Task requirements ▸ Print the listing below word for word, but drop any pictures it contains.

Supplied material ▸
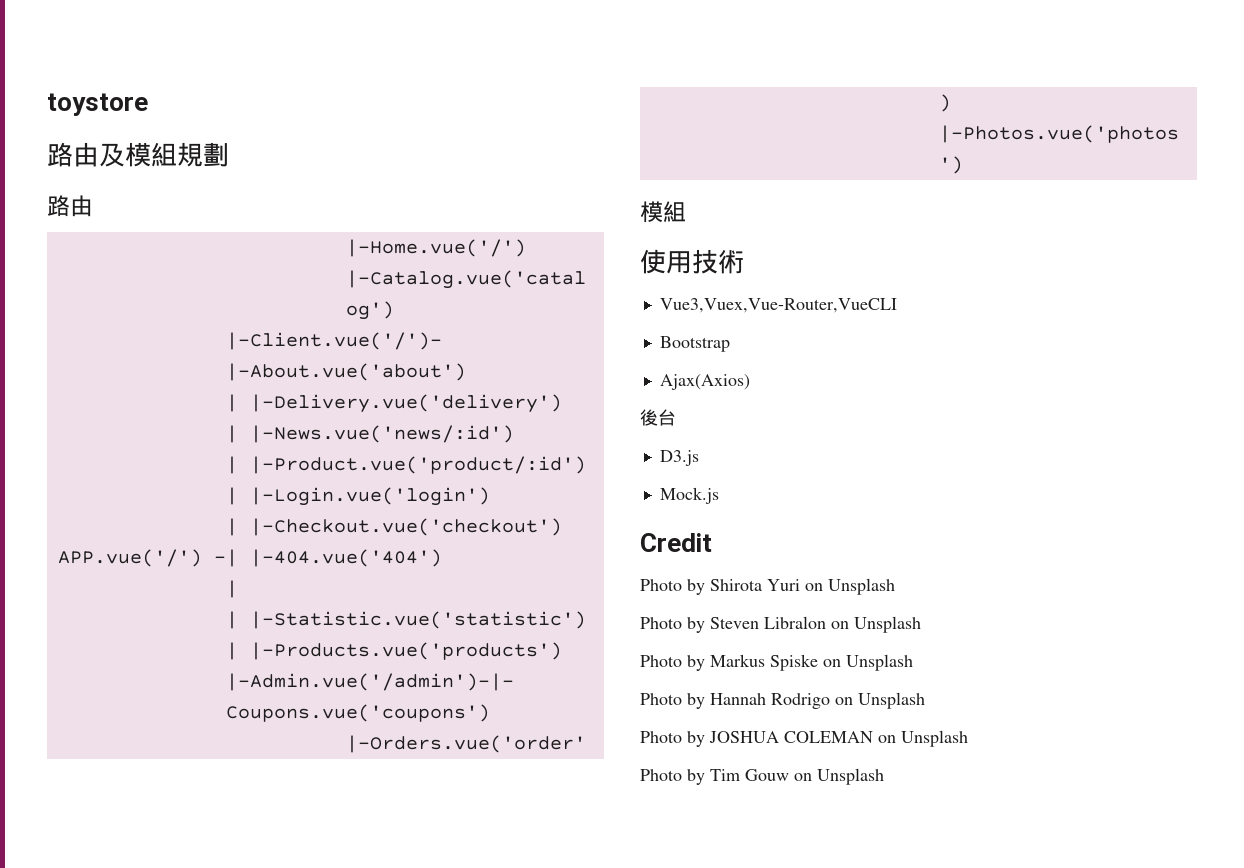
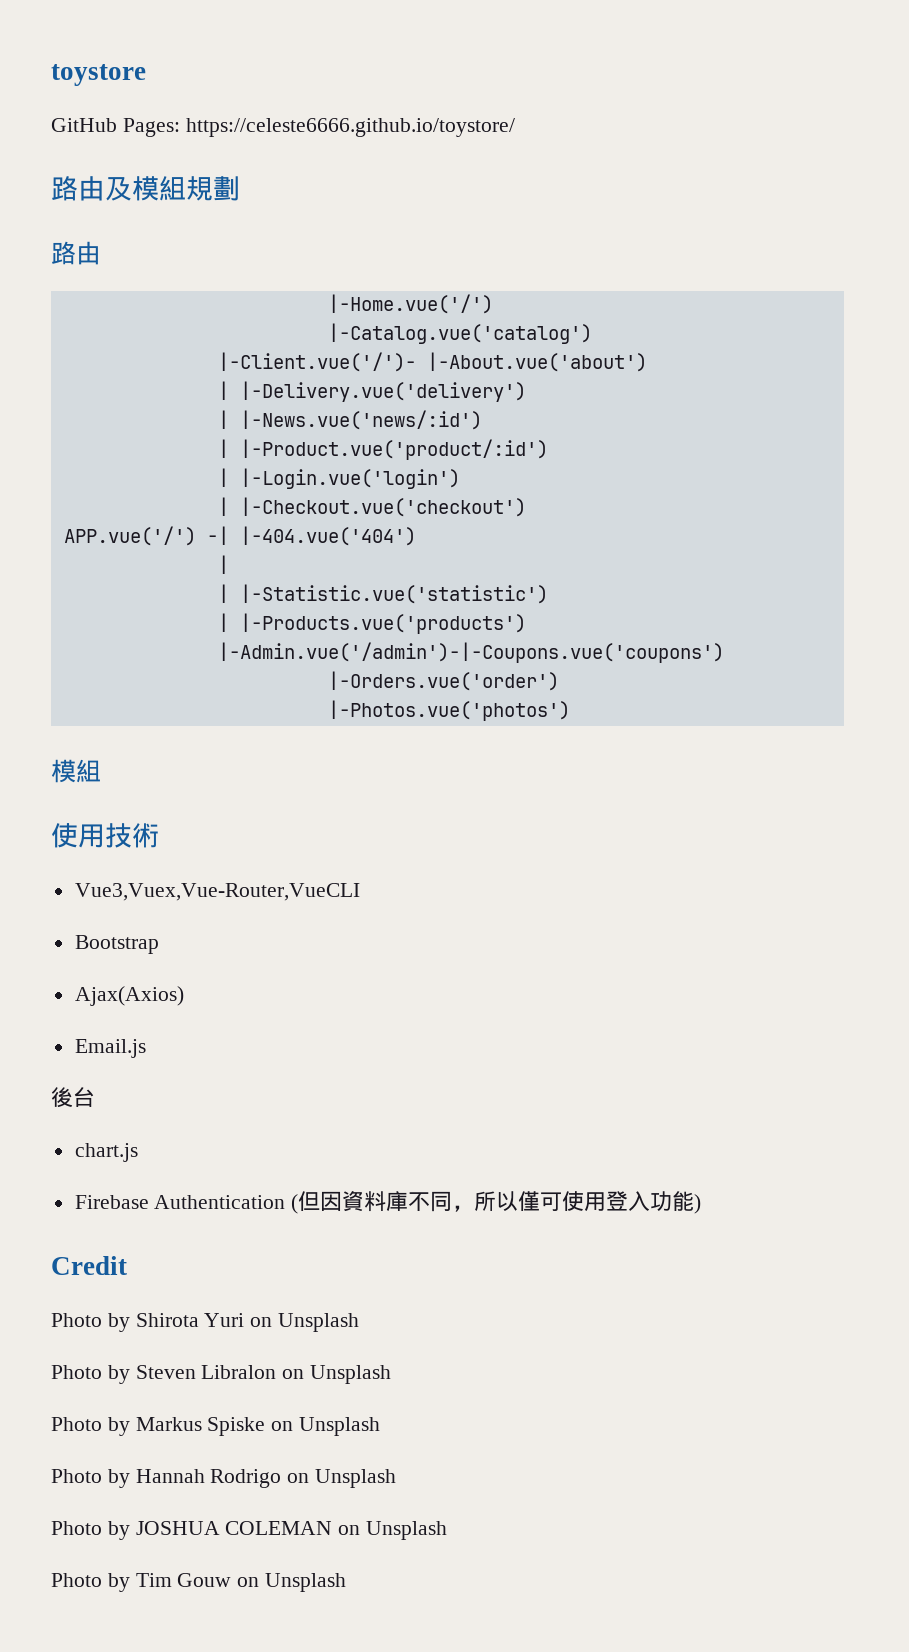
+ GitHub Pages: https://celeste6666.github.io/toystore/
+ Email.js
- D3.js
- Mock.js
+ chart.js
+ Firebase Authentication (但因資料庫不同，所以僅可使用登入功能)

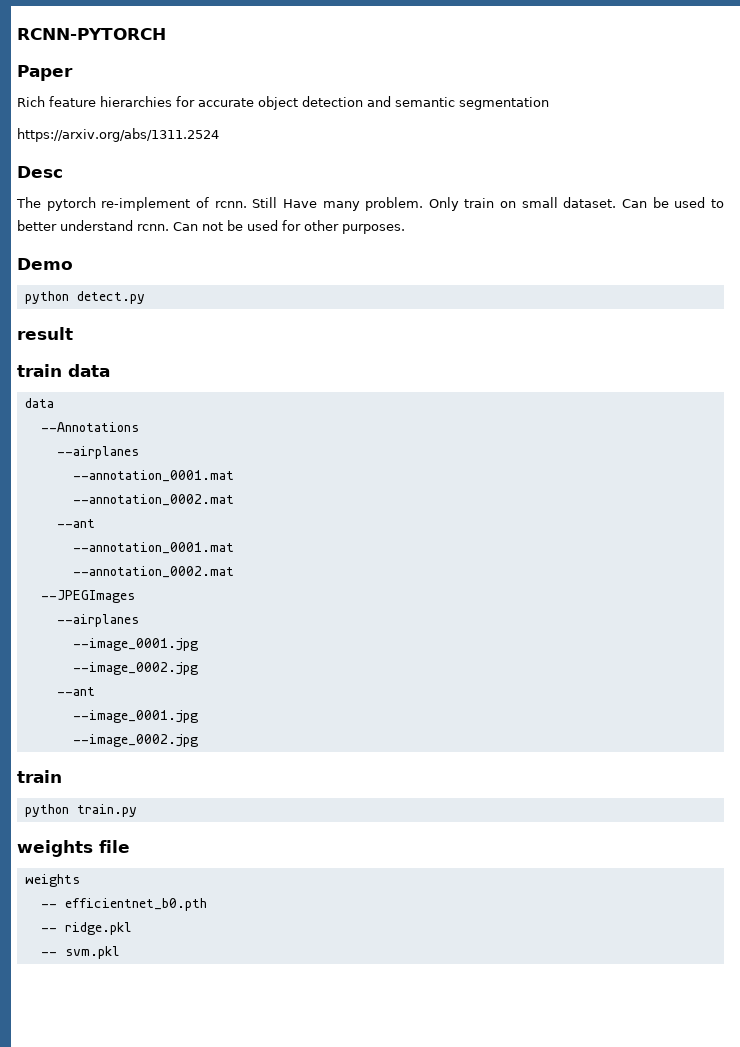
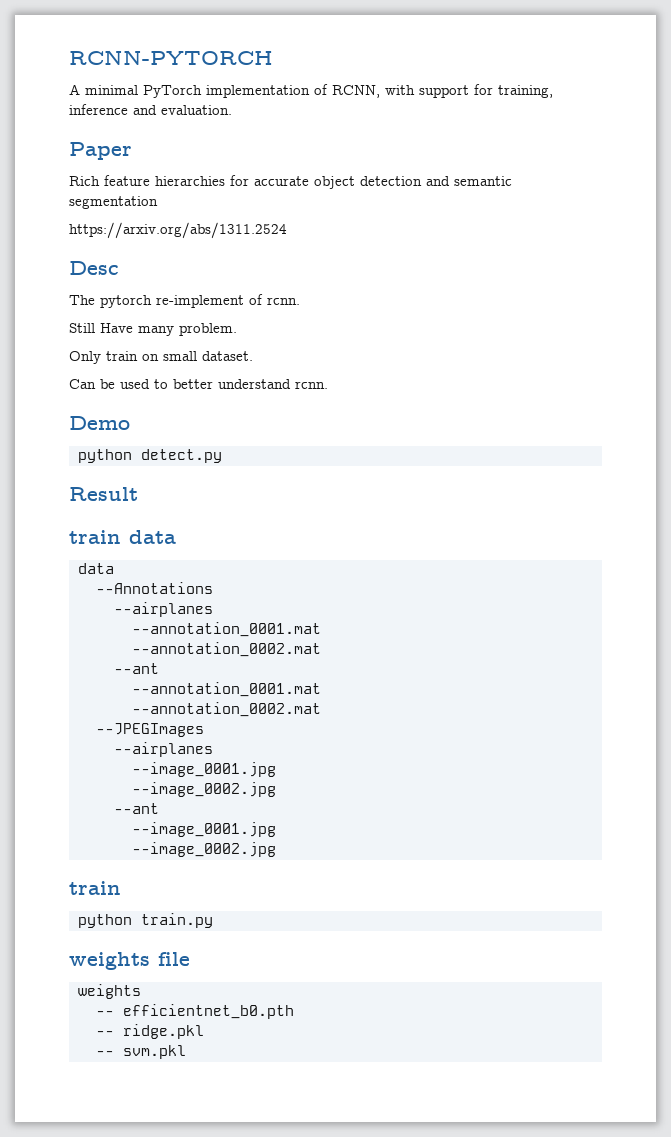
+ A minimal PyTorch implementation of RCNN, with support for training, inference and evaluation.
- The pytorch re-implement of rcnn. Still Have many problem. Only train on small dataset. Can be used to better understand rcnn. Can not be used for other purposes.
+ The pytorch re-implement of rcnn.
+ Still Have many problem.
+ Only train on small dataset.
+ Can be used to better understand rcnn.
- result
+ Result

Your solution ▸
+ GitHub Pages: https://celeste6666.github.io/toystore/
+ Email.js
- D3.js
- Mock.js
+ chart.js
+ Firebase Authentication (但因資料庫不同，所以僅可使用登入功能)

+ A minimal PyTorch implementation of RCNN, with support for training, inference and evaluation.
- The pytorch re-implement of rcnn. Still Have many problem. Only train on small dataset. Can be used to better understand rcnn. Can not be used for other purposes.
+ The pytorch re-implement of rcnn.
+ Still Have many problem.
+ Only train on small dataset.
+ Can be used to better understand rcnn.
- result
+ Result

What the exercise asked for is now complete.